→ Exercise objective: Would you retype the entries from the first line to the line bearing "margin-left: 44px ->", both included, leaving out every picture?

[Start of Attachment]

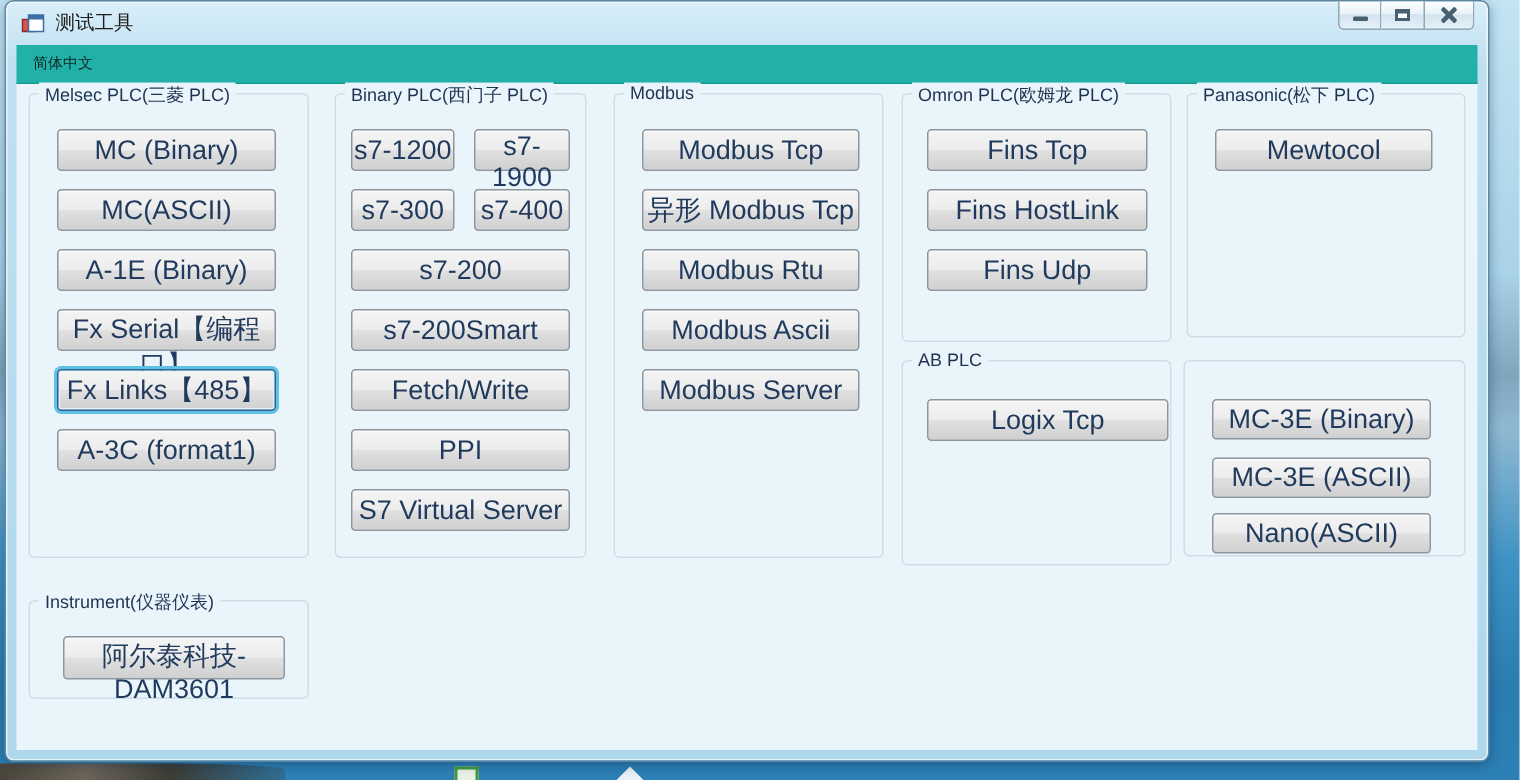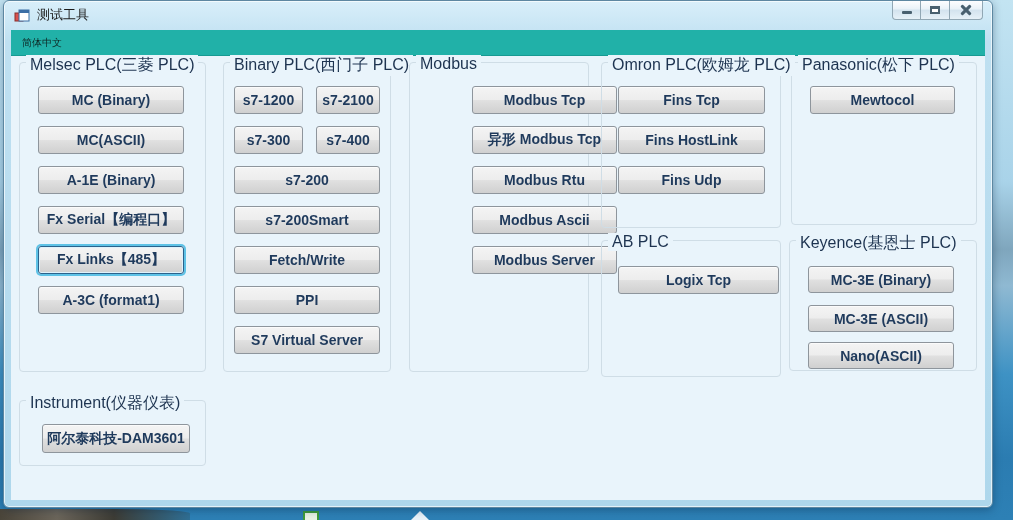"Melsec PLC(三菱 PLC)" .gb-title { font-size: 16px -> 12px }
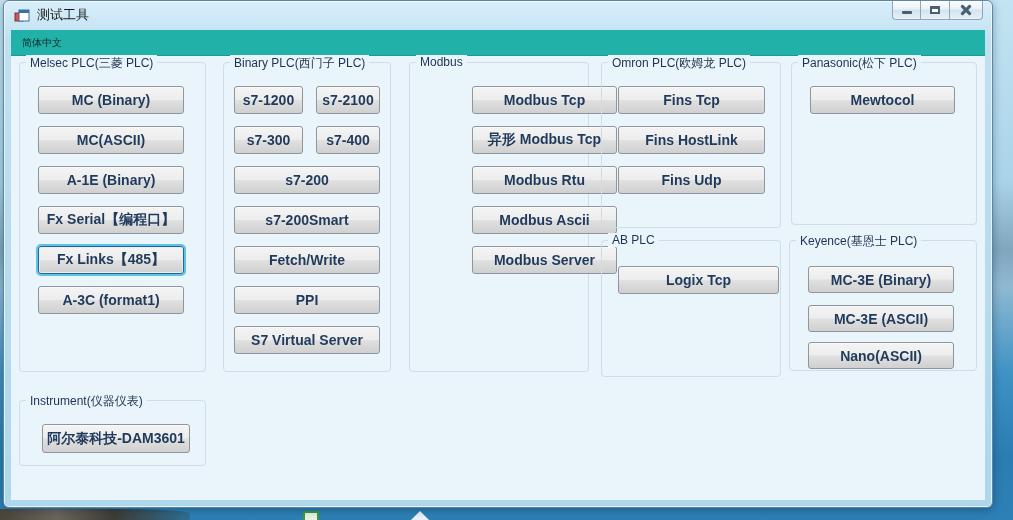"MC (Binary)" .btn { font-size: 14px -> 18px; font-weight: bold -> none }
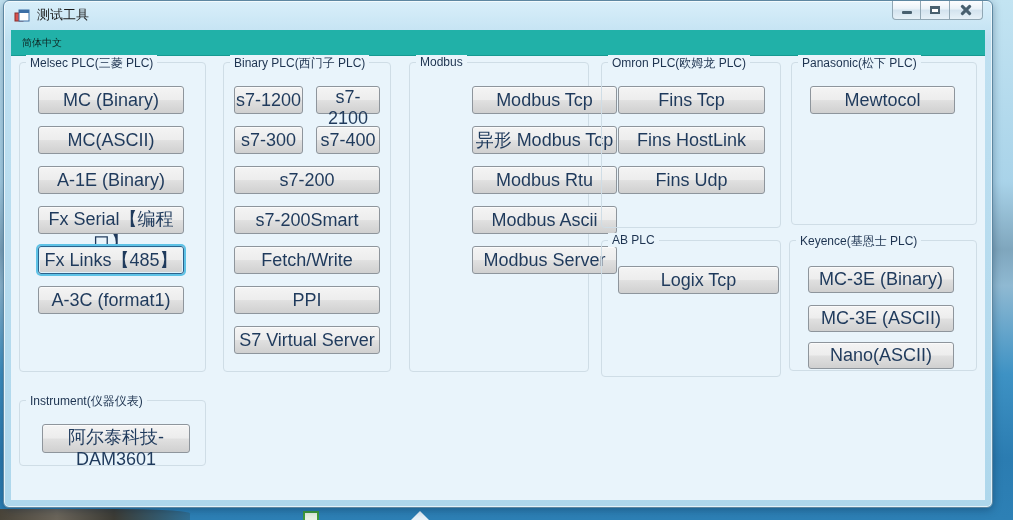"s7-2100" button.btn { text: s7-2100 -> s7-1900 }
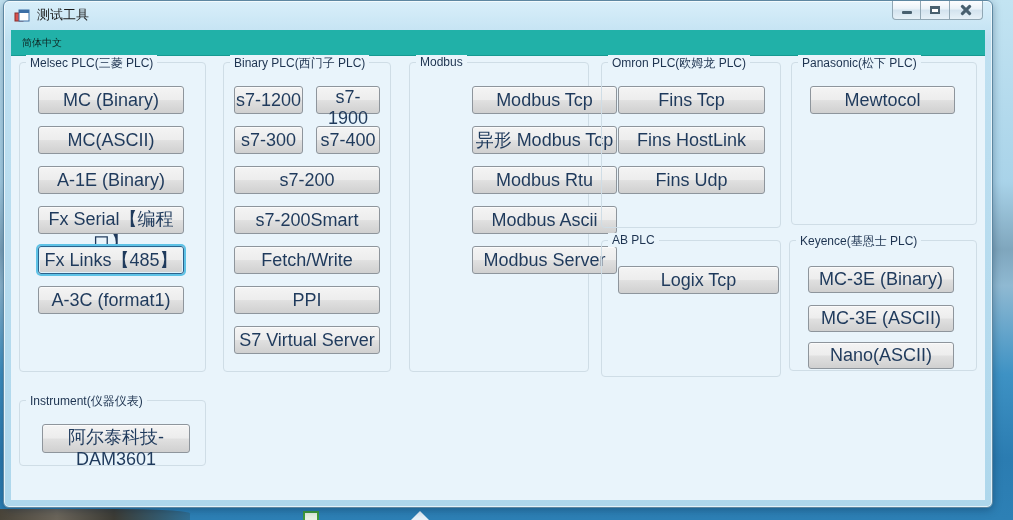"Modbus Tcp" .g-modbus .btn { margin-left: 44px -> none }
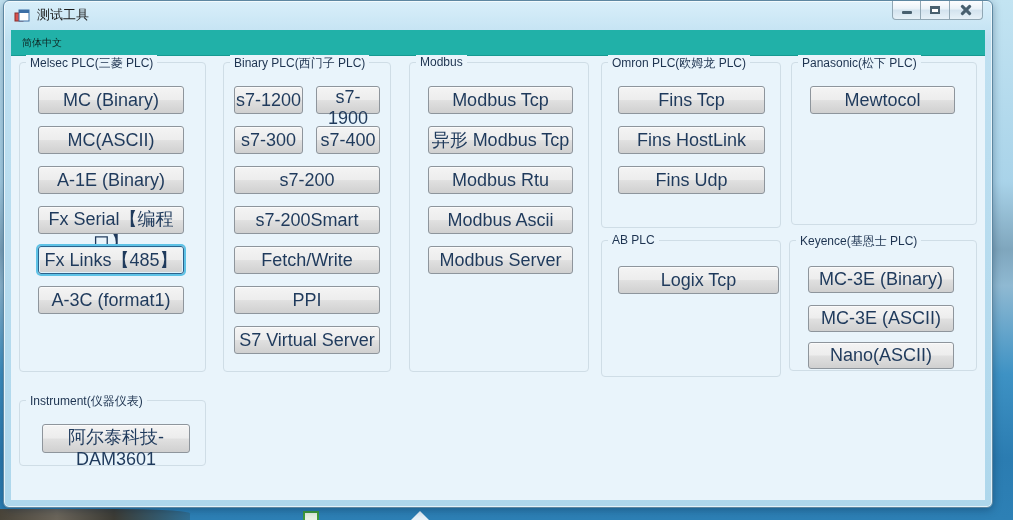"Keyence(基恩士 PLC)" span.gb-title { html: <span>Keyence(基恩士 PLC)</span> -> none }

[End of Attachment]

→ Answer for this exercise:
"Melsec PLC(三菱 PLC)" .gb-title { font-size: 16px -> 12px }
"MC (Binary)" .btn { font-size: 14px -> 18px; font-weight: bold -> none }
"s7-2100" button.btn { text: s7-2100 -> s7-1900 }
"Modbus Tcp" .g-modbus .btn { margin-left: 44px -> none }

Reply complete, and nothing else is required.